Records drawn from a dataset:
****************************************
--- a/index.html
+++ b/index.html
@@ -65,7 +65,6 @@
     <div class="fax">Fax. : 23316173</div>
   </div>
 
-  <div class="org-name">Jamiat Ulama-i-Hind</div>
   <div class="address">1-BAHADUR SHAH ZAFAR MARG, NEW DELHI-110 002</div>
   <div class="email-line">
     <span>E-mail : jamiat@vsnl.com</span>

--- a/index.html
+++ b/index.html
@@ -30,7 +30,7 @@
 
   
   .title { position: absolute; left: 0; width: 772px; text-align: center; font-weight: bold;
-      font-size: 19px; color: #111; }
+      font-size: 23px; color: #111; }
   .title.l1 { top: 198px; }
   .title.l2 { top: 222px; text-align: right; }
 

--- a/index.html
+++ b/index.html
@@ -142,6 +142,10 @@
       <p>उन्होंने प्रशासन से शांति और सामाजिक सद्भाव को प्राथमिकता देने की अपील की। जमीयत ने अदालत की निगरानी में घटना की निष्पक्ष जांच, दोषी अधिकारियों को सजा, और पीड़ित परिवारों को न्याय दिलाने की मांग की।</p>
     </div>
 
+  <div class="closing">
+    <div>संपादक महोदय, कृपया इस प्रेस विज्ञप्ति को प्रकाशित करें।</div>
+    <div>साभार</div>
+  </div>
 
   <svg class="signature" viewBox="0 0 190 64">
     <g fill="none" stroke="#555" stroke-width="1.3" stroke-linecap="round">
****************************************
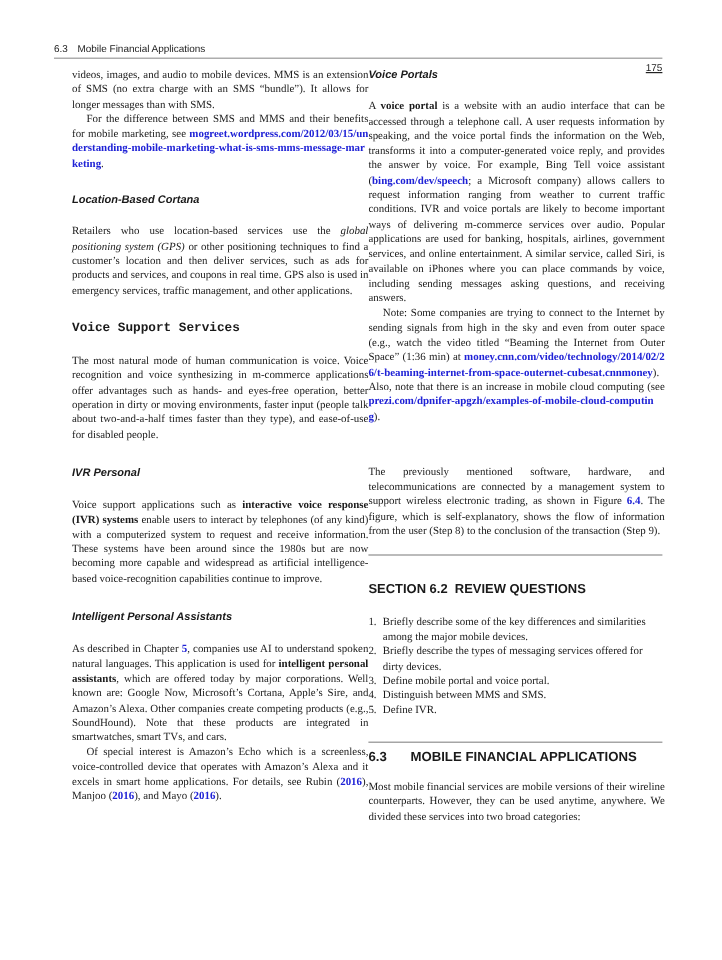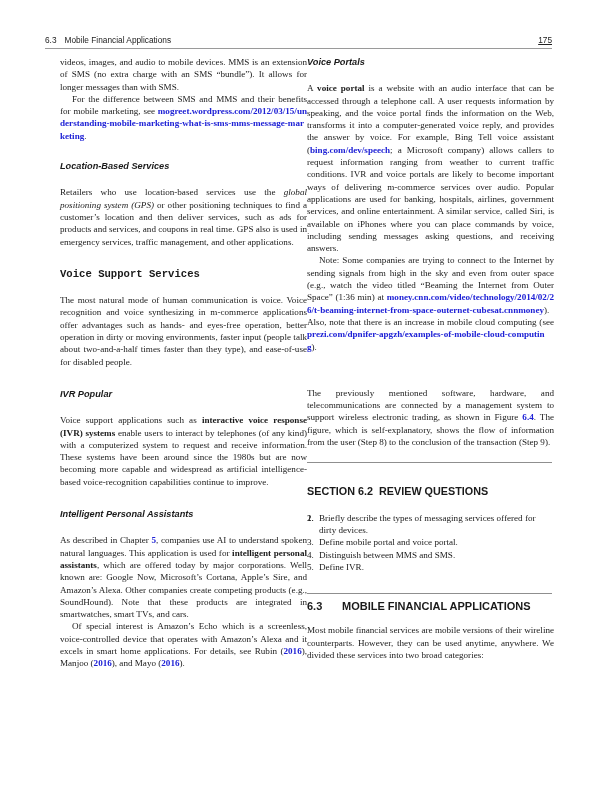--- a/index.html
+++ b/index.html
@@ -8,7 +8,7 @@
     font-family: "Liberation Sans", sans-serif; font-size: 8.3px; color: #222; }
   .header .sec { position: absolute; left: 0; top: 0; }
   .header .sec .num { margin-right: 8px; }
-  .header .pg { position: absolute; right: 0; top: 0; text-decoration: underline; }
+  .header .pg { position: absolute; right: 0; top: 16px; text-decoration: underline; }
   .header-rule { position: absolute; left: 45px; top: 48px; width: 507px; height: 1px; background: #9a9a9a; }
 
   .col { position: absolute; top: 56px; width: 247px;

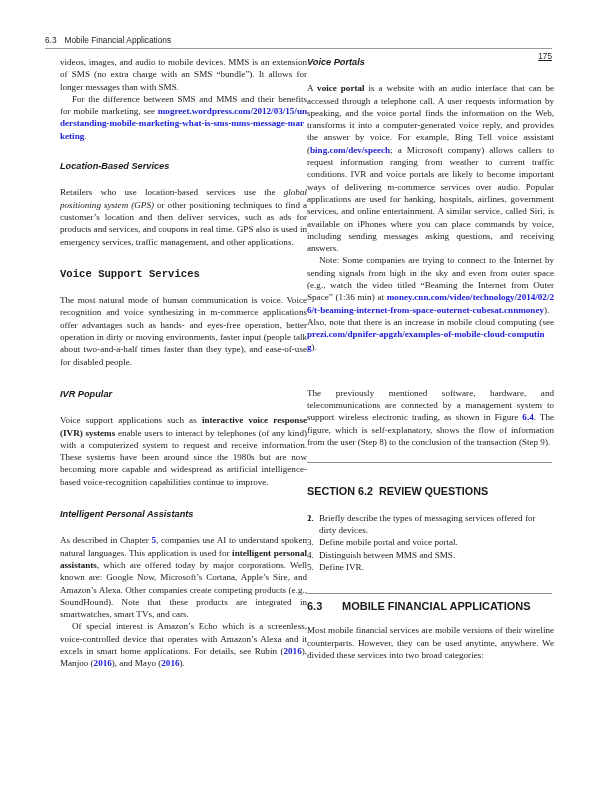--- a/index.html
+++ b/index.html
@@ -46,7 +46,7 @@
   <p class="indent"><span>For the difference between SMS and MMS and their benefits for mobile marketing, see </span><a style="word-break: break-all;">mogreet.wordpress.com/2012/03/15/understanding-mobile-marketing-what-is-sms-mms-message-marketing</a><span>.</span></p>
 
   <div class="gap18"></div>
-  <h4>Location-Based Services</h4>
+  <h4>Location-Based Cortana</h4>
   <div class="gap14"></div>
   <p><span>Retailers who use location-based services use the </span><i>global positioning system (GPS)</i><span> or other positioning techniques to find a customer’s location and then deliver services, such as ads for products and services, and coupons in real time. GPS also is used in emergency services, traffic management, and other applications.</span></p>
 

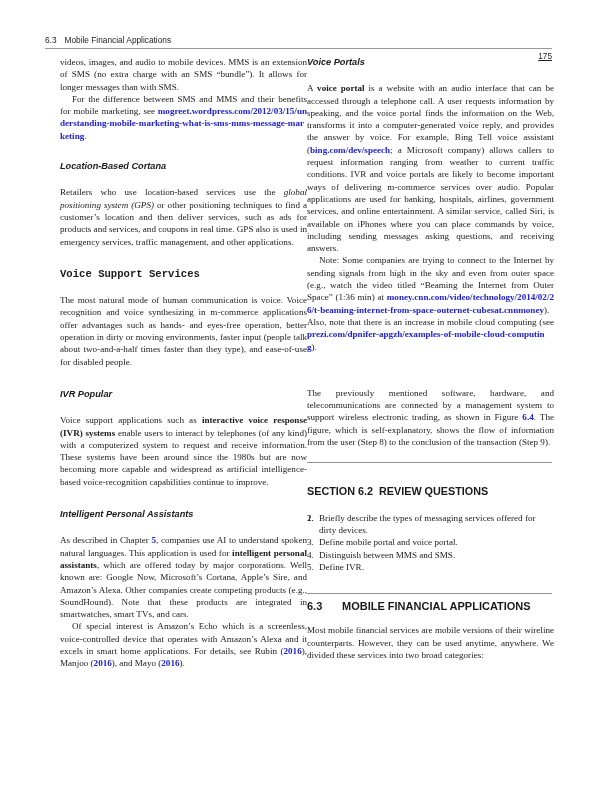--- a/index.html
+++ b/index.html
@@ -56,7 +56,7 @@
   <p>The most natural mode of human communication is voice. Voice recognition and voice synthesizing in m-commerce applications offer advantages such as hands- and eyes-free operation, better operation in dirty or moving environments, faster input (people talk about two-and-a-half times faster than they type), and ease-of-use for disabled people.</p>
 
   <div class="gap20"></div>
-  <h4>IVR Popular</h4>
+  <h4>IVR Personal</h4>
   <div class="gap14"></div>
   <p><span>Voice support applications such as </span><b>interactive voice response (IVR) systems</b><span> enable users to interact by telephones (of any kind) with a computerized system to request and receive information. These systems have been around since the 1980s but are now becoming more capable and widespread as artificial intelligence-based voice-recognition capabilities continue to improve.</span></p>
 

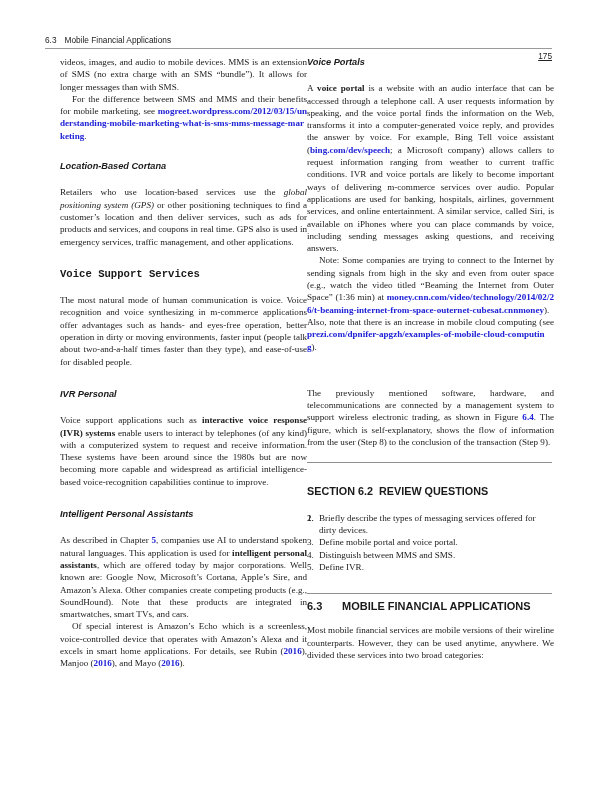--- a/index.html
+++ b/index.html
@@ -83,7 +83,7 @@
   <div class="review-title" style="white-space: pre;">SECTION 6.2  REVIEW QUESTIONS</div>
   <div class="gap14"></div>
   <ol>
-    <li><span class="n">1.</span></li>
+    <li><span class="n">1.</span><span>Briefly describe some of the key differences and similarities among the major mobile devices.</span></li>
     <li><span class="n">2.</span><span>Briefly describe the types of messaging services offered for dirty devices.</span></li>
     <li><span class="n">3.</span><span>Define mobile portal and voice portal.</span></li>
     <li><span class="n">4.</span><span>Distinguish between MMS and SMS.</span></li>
****************************************
What is needed:
Across the preceding records, count the lines with the word "width" in them and give that figure alone.

Solved exercise:
4